Daviesia pleurophylla
- Conservation status: Priority Two — Poorly Known Taxa (DEC)

Scientific classification
- Kingdom: Plantae
- Clade: Tracheophytes
- Clade: Angiosperms
- Clade: Eudicots
- Clade: Rosids
- Order: Fabales
- Family: Fabaceae
- Subfamily: Faboideae
- Genus: Daviesia
- Species: D. pleurophylla
- Binomial name: Daviesia pleurophylla Crisp

= Daviesia pleurophylla =

- Genus: Daviesia
- Species: pleurophylla
- Authority: Crisp
- Conservation status: P2

Species of flowering plant

Daviesia pleurophylla is a species of flowering plant in the family Fabaceae and is endemic to a restricted area in the north of Western Australia. It is a large, openly-branched shrub with many ribbed branchlets, scattered, sharply-pointed, needle-shaped phyllodes, and yellow and dark red flowers.

==Description==
Daviesia pleurophylla is an openly-branched shrub that typically grows to a height of up to 3 m and has many ribbed branchlets. Its phyllodes are scattered, widely spreading, needle-shaped and sharply-pointed, 5–25 mm long and about 0.75 mm wide. The flowers are arranged in leaf axils in groups of two to four, the groups on a peduncle 3–18 mm long, the rachis up to 6 mm long, each flower on a pedicel 2–4 mm long with narrow oblong bracts about 1 mm long at the base. The sepals are 3–4 mm long and joined at the base with ten ribs and small teeth on the end. The standard petal is elliptic with a notched centre, about 5.5 mm long, 6 mm wide, and yellow and dark red. The wings are about 5 mm long and the keel about 4 mm long. Flowering has been observed in September and the fruit is a flattened, triangular pod 13–14 mm long.

==Taxonomy and naming==
Daviesia pleurophylla was first formally described in 1995 by Michael Crisp in Australian Systematic Botany from specimens collected by Alex George in the Cape Range in 1970. The specific epithet (pleurophylla) means "rib-leaved".
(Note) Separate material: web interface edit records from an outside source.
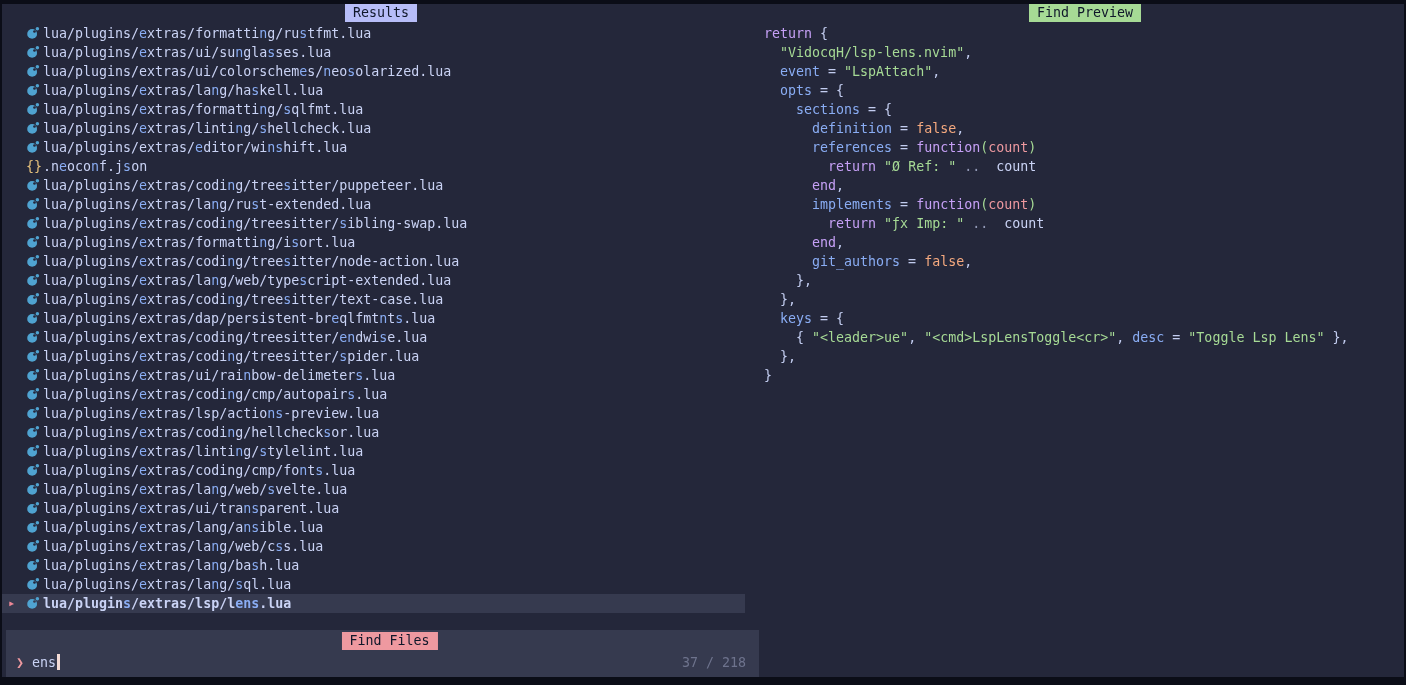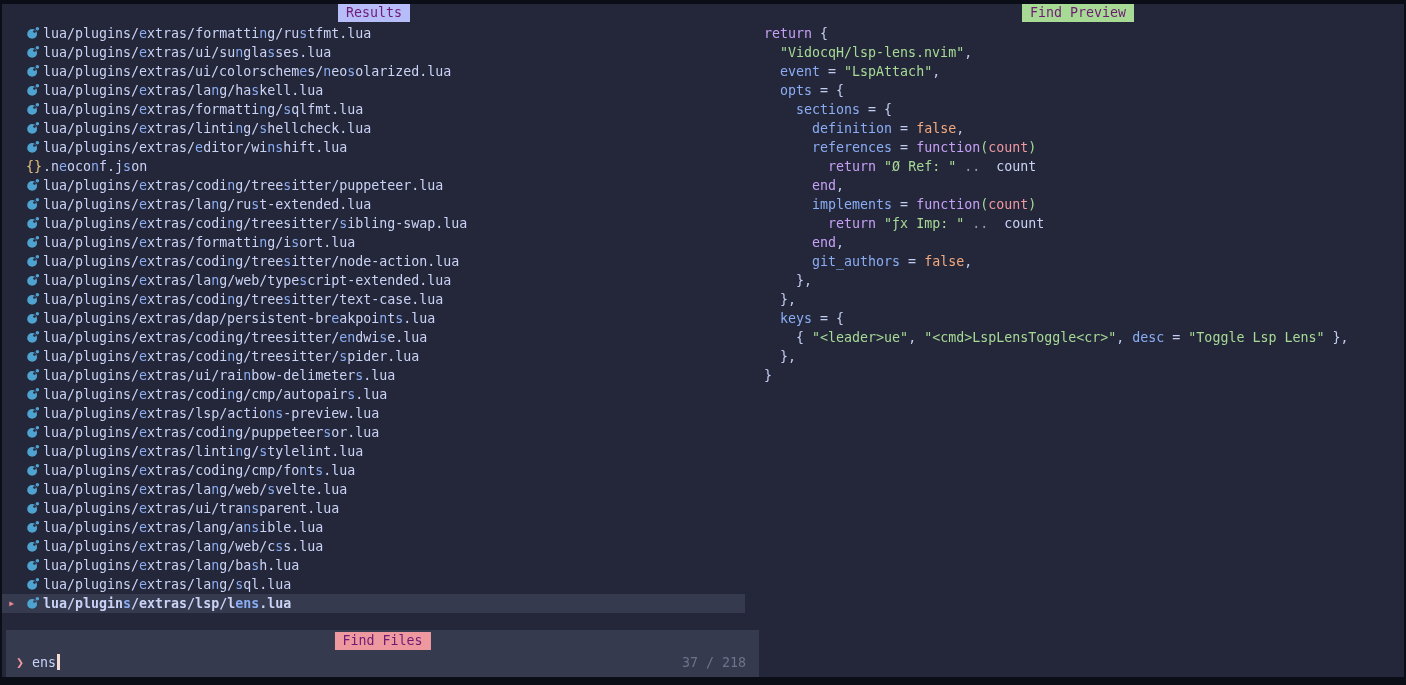--- a/index.html
+++ b/index.html
@@ -1,21 +1,21 @@
 <!DOCTYPE html>
 <html><head>
 <meta charset="utf-8">
 <style>
   html,body{margin:0;padding:0;width:1406px;height:685px;overflow:hidden;background:#0b0d17;}
   .window{position:absolute;inset:0;background:#24273a;border:2px solid #0b0d17;box-sizing:border-box;
           font-family:"DejaVu Sans Mono",monospace;font-size:13.3px;line-height:19px;color:#cad3f5;}
   .tstrip{position:absolute;left:0;top:0;right:0;height:2px;background:#0b0d17;}
   .bstrip{position:absolute;left:0;bottom:0;right:0;height:6px;background:#0b0d17;}
 
-  .badge{position:absolute;height:18px;line-height:18px;padding:0 8px;color:#701a75;z-index:5;white-space:pre;}
+  .badge{position:absolute;height:18px;line-height:18px;padding:0 8px;color:#0f172a;z-index:5;white-space:pre;margin-left:7px;}
   .results-badge{top:2px;left:336px;background:#b7bdf8;}
   .preview-badge{top:2px;left:1020px;background:#a6da95;}
   .prompt-badge{top:2px;left:50%;transform:translateX(-50%);background:#ee99a0;}
 
   .results-list{position:absolute;left:0;top:22px;width:753px;}
   .row{position:relative;height:19px;width:743px;white-space:pre;padding-left:24px;box-sizing:border-box;}
   .row.selected{background:#363a4f;font-weight:bold;}
   .sel-caret{position:absolute;left:6px;top:0;color:#ed8796;font-size:12px;}
   .fic{display:inline-block;width:17px;vertical-align:-2px;}
   .fic svg{display:inline-block;}
@@ -122,21 +122,21 @@
           </svg></span><span>lua/plugins/</span><span class="hl">e</span><span>xtras/la</span><span class="hl">n</span><span>g/web/type</span><span class="hl">s</span><span>cript-extended.lua</span></div>
       <div class="row"><span class="fic"><svg width="14" height="14" viewBox="0 0 16 16">
             <circle cx="7" cy="9" r="5.6" fill="#4fa3d1"></circle>
             <circle cx="13" cy="3.2" r="2" fill="#4fa3d1"></circle>
             <circle class="lua-hole" cx="9.7" cy="6.3" r="1.5"></circle>
           </svg></span><span>lua/plugins/</span><span class="hl">e</span><span>xtras/codi</span><span class="hl">n</span><span>g/tree</span><span class="hl">s</span><span>itter/text-case.lua</span></div>
       <div class="row"><span class="fic"><svg width="14" height="14" viewBox="0 0 16 16">
             <circle cx="7" cy="9" r="5.6" fill="#4fa3d1"></circle>
             <circle cx="13" cy="3.2" r="2" fill="#4fa3d1"></circle>
             <circle class="lua-hole" cx="9.7" cy="6.3" r="1.5"></circle>
-          </svg></span><span>lua/plugins/extras/dap/persistent-br</span><span class="hl">e</span><span>akpoi</span><span class="hl">n</span><span>t</span><span class="hl">s</span><span>.lua</span></div>
+          </svg></span><span>lua/plugins/extras/dap/persistent-br</span><span class="hl">e</span><span>qlfmt</span><span class="hl">n</span><span>t</span><span class="hl">s</span><span>.lua</span></div>
       <div class="row"><span class="fic"><svg width="14" height="14" viewBox="0 0 16 16">
             <circle cx="7" cy="9" r="5.6" fill="#4fa3d1"></circle>
             <circle cx="13" cy="3.2" r="2" fill="#4fa3d1"></circle>
             <circle class="lua-hole" cx="9.7" cy="6.3" r="1.5"></circle>
           </svg></span><span>lua/plugins/extras/coding/treesitter/</span><span class="hl">en</span><span>dwi</span><span class="hl">s</span><span>e.lua</span></div>
       <div class="row"><span class="fic"><svg width="14" height="14" viewBox="0 0 16 16">
             <circle cx="7" cy="9" r="5.6" fill="#4fa3d1"></circle>
             <circle cx="13" cy="3.2" r="2" fill="#4fa3d1"></circle>
             <circle class="lua-hole" cx="9.7" cy="6.3" r="1.5"></circle>
           </svg></span><span>lua/plugins/</span><span class="hl">e</span><span>xtras/codi</span><span class="hl">n</span><span>g/treesitter/</span><span class="hl">s</span><span>pider.lua</span></div>
@@ -152,21 +152,21 @@
           </svg></span><span>lua/plugins/</span><span class="hl">e</span><span>xtras/codi</span><span class="hl">n</span><span>g/cmp/autopair</span><span class="hl">s</span><span>.lua</span></div>
       <div class="row"><span class="fic"><svg width="14" height="14" viewBox="0 0 16 16">
             <circle cx="7" cy="9" r="5.6" fill="#4fa3d1"></circle>
             <circle cx="13" cy="3.2" r="2" fill="#4fa3d1"></circle>
             <circle class="lua-hole" cx="9.7" cy="6.3" r="1.5"></circle>
           </svg></span><span>lua/plugins/</span><span class="hl">e</span><span>xtras/lsp/actio</span><span class="hl">ns</span><span>-preview.lua</span></div>
       <div class="row"><span class="fic"><svg width="14" height="14" viewBox="0 0 16 16">
             <circle cx="7" cy="9" r="5.6" fill="#4fa3d1"></circle>
             <circle cx="13" cy="3.2" r="2" fill="#4fa3d1"></circle>
             <circle class="lua-hole" cx="9.7" cy="6.3" r="1.5"></circle>
-          </svg></span><span>lua/plugins/</span><span class="hl">e</span><span>xtras/codi</span><span class="hl">n</span><span>g/puppeteer</span><span class="hl">s</span><span>or.lua</span></div>
+          </svg></span><span>lua/plugins/</span><span class="hl">e</span><span>xtras/codi</span><span class="hl">n</span><span>g/hellcheck</span><span class="hl">s</span><span>or.lua</span></div>
       <div class="row"><span class="fic"><svg width="14" height="14" viewBox="0 0 16 16">
             <circle cx="7" cy="9" r="5.6" fill="#4fa3d1"></circle>
             <circle cx="13" cy="3.2" r="2" fill="#4fa3d1"></circle>
             <circle class="lua-hole" cx="9.7" cy="6.3" r="1.5"></circle>
           </svg></span><span>lua/plugins/</span><span class="hl">e</span><span>xtras/linti</span><span class="hl">n</span><span>g/</span><span class="hl">s</span><span>tylelint.lua</span></div>
       <div class="row"><span class="fic"><svg width="14" height="14" viewBox="0 0 16 16">
             <circle cx="7" cy="9" r="5.6" fill="#4fa3d1"></circle>
             <circle cx="13" cy="3.2" r="2" fill="#4fa3d1"></circle>
             <circle class="lua-hole" cx="9.7" cy="6.3" r="1.5"></circle>
           </svg></span><span>lua/plugins/</span><span class="hl">e</span><span>xtras/coding/cmp/fo</span><span class="hl">n</span><span>t</span><span class="hl">s</span><span>.lua</span></div>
==Distribution and habitat==
This daviesia grows in open shrubland on deep sand and is only known from the Cape Range-Exmouth area in the north-west of Western Australia.

==Conservation status==
Daviesia pleurophylla is listed as "Priority Two" by the Western Australian Government Department of Biodiversity, Conservation and Attractions, meaning that it is poorly known and from only one or a few locations.